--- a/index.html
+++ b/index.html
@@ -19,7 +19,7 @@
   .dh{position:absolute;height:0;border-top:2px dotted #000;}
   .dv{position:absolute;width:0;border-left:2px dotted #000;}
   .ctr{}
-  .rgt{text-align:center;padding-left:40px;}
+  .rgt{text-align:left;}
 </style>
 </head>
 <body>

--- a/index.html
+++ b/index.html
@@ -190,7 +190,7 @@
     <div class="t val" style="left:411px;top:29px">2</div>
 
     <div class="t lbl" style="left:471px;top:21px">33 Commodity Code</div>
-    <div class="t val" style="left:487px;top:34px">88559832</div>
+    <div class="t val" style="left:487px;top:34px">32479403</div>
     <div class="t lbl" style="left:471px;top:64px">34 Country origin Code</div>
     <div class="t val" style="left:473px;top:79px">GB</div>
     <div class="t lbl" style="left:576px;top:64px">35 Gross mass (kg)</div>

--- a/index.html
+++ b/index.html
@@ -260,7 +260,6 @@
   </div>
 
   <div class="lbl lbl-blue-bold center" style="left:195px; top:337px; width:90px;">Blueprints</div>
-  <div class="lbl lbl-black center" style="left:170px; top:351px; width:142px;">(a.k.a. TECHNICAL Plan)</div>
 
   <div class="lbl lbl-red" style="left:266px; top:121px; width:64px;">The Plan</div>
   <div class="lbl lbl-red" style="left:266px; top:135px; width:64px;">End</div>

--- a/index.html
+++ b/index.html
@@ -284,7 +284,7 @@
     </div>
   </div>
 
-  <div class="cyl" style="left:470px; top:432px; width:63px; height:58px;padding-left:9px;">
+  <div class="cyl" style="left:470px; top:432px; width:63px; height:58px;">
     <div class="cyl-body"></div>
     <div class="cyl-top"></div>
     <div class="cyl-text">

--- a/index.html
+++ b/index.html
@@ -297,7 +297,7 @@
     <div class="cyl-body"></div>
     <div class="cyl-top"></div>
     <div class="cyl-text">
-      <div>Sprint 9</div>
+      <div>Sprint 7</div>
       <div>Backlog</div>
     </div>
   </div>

**TASK REQUIREMENTS:**
Copy every record exactly, leaving each line intact.

**EXERCISE RESULT:**
--- a/index.html
+++ b/index.html
@@ -19,7 +19,7 @@
   .dh{position:absolute;height:0;border-top:2px dotted #000;}
   .dv{position:absolute;width:0;border-left:2px dotted #000;}
   .ctr{}
-  .rgt{text-align:center;padding-left:40px;}
+  .rgt{text-align:left;}
 </style>
 </head>
 <body>

--- a/index.html
+++ b/index.html
@@ -190,7 +190,7 @@
     <div class="t val" style="left:411px;top:29px">2</div>
 
     <div class="t lbl" style="left:471px;top:21px">33 Commodity Code</div>
-    <div class="t val" style="left:487px;top:34px">88559832</div>
+    <div class="t val" style="left:487px;top:34px">32479403</div>
     <div class="t lbl" style="left:471px;top:64px">34 Country origin Code</div>
     <div class="t val" style="left:473px;top:79px">GB</div>
     <div class="t lbl" style="left:576px;top:64px">35 Gross mass (kg)</div>

--- a/index.html
+++ b/index.html
@@ -260,7 +260,6 @@
   </div>
 
   <div class="lbl lbl-blue-bold center" style="left:195px; top:337px; width:90px;">Blueprints</div>
-  <div class="lbl lbl-black center" style="left:170px; top:351px; width:142px;">(a.k.a. TECHNICAL Plan)</div>
 
   <div class="lbl lbl-red" style="left:266px; top:121px; width:64px;">The Plan</div>
   <div class="lbl lbl-red" style="left:266px; top:135px; width:64px;">End</div>

--- a/index.html
+++ b/index.html
@@ -284,7 +284,7 @@
     </div>
   </div>
 
-  <div class="cyl" style="left:470px; top:432px; width:63px; height:58px;padding-left:9px;">
+  <div class="cyl" style="left:470px; top:432px; width:63px; height:58px;">
     <div class="cyl-body"></div>
     <div class="cyl-top"></div>
     <div class="cyl-text">

--- a/index.html
+++ b/index.html
@@ -297,7 +297,7 @@
     <div class="cyl-body"></div>
     <div class="cyl-top"></div>
     <div class="cyl-text">
-      <div>Sprint 9</div>
+      <div>Sprint 7</div>
       <div>Backlog</div>
     </div>
   </div>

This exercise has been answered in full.